- **Task requirements**: Print the entries below again exactly as they stand, but skip any picture.

——————

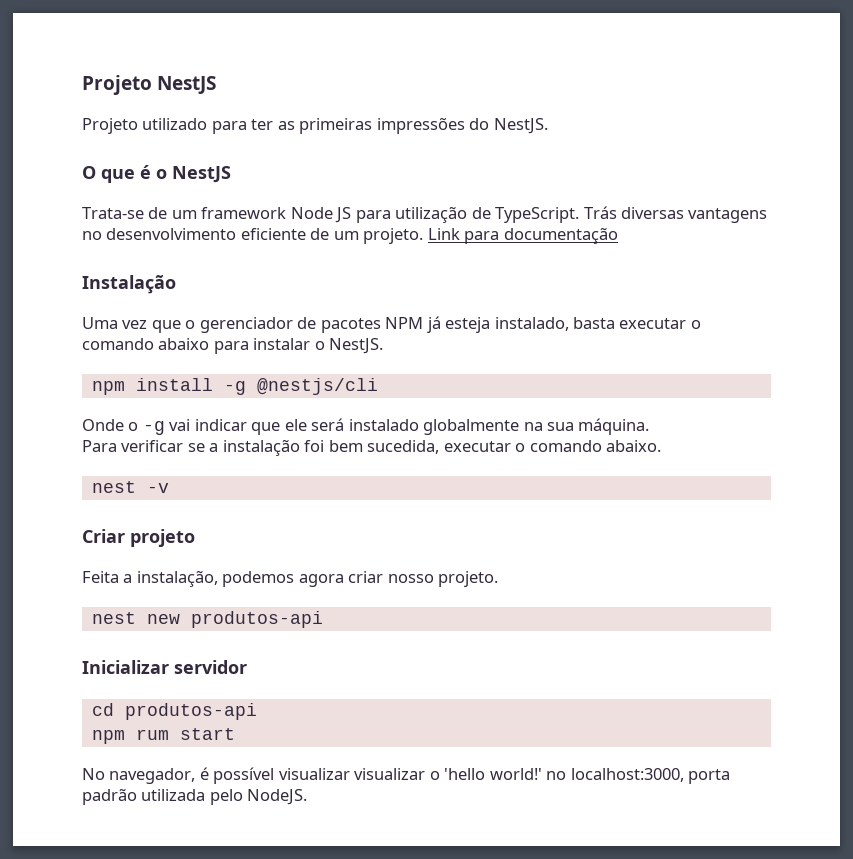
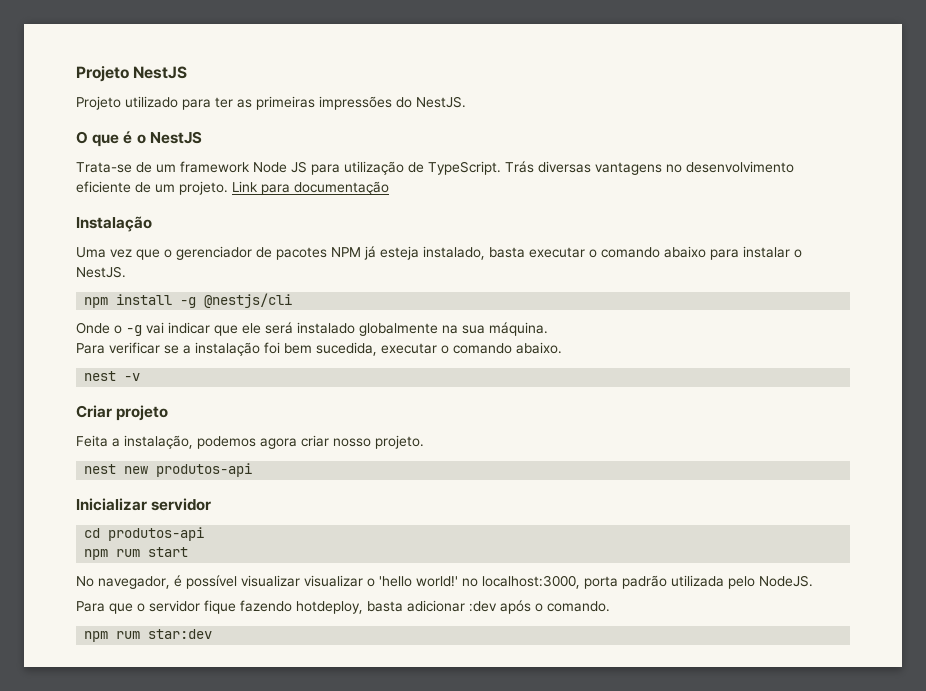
(308, 797) none -> [76,600,610,614] [84,629,213,642] // Para que o servidor fique fazendo hotdeploy, basta adicionar :dev após o comando. // npm rum star:dev

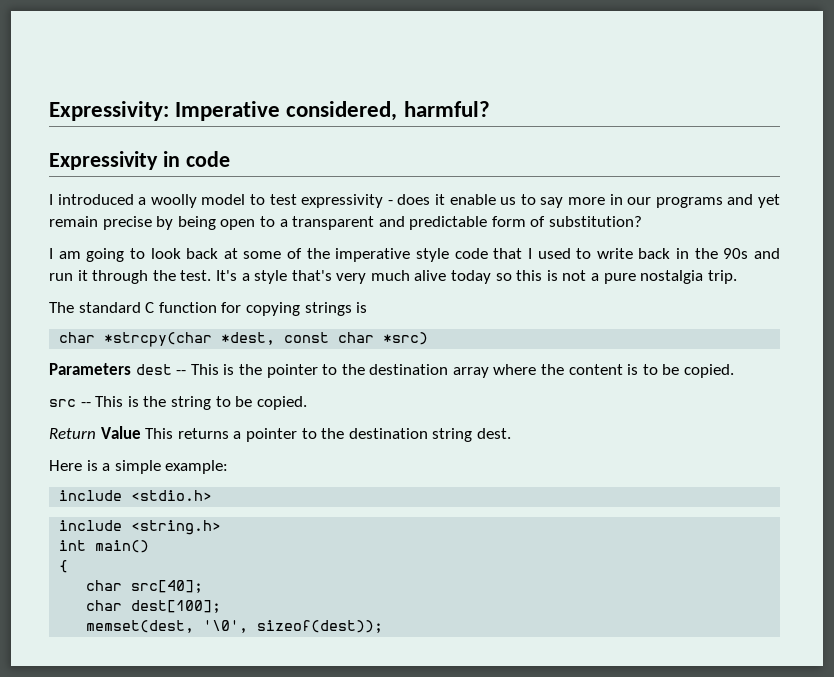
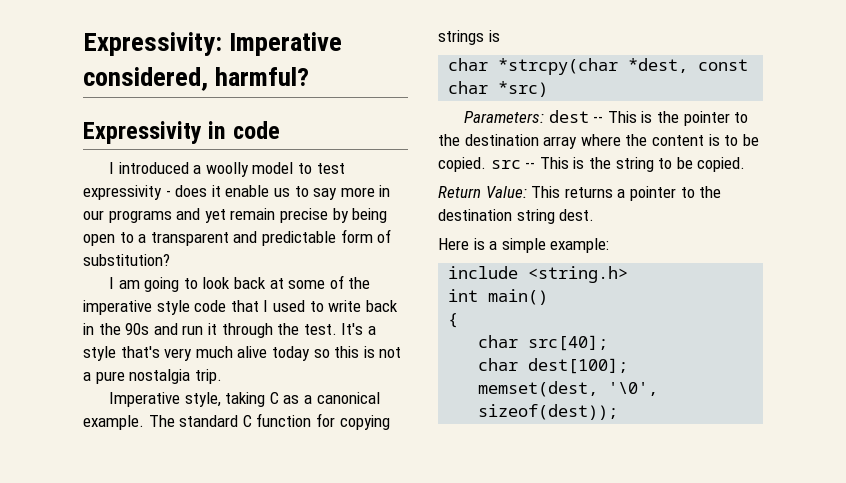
(737, 277) none -> [109,392,380,407] [83,415,144,430] Imperative style, taking C as a canonical example.
[49,363,131,375] Parameters -> [464,111,545,123] Parameters:
(735, 371) // -> (486, 164) none
[100,426,141,439] Value -> [485,186,527,198] Value:
[59,490,213,501] // include <stdio.h> -> (610, 245) none

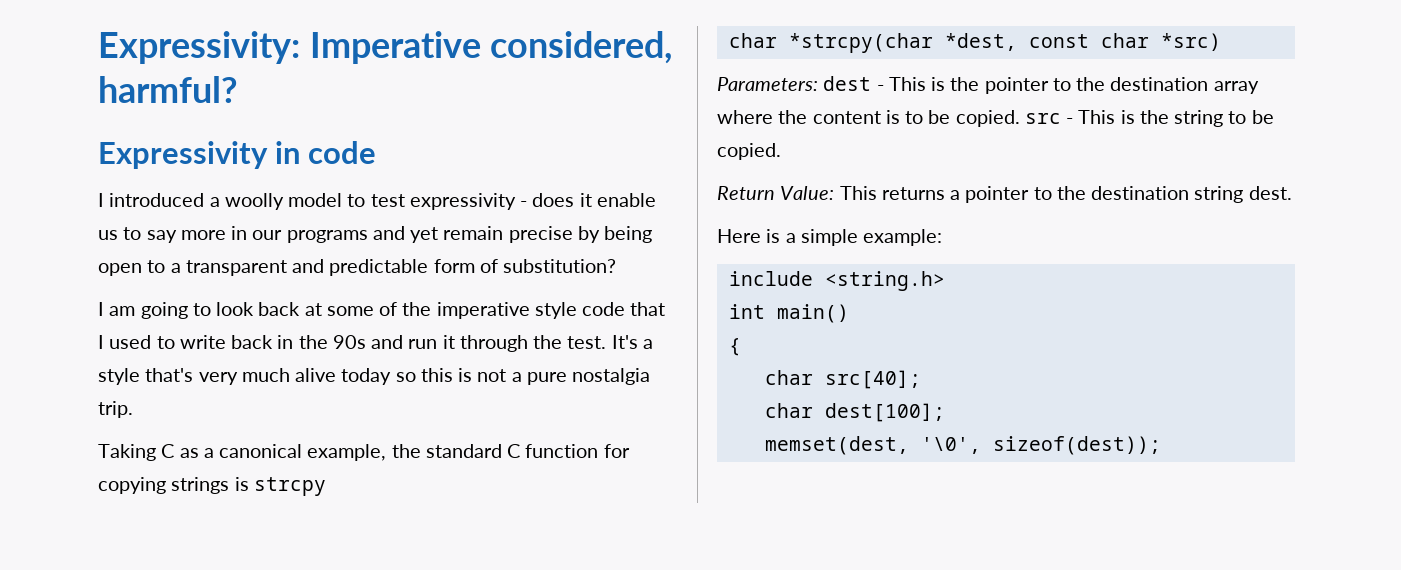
[109,392,266,407] Imperative style, taking -> [98,444,156,461] Taking
[83,415,175,430] example. The -> [307,444,421,461] example, the
(500, 36) none -> [253,477,326,496] strcpy
[593,116,604,123] -- -> [876,85,884,91] -
[525,162,536,169] -- -> [1066,118,1074,124] -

——————

- **Answer to the exercise**:
(308, 797) none -> [76,600,610,614] [84,629,213,642] // Para que o servidor fique fazendo hotdeploy, basta adicionar :dev após o comando. // npm rum star:dev

(737, 277) none -> [109,392,380,407] [83,415,144,430] Imperative style, taking C as a canonical example.
[49,363,131,375] Parameters -> [464,111,545,123] Parameters:
(735, 371) // -> (486, 164) none
[100,426,141,439] Value -> [485,186,527,198] Value:
[59,490,213,501] // include <stdio.h> -> (610, 245) none

[109,392,266,407] Imperative style, taking -> [98,444,156,461] Taking
[83,415,175,430] example. The -> [307,444,421,461] example, the
(500, 36) none -> [253,477,326,496] strcpy
[593,116,604,123] -- -> [876,85,884,91] -
[525,162,536,169] -- -> [1066,118,1074,124] -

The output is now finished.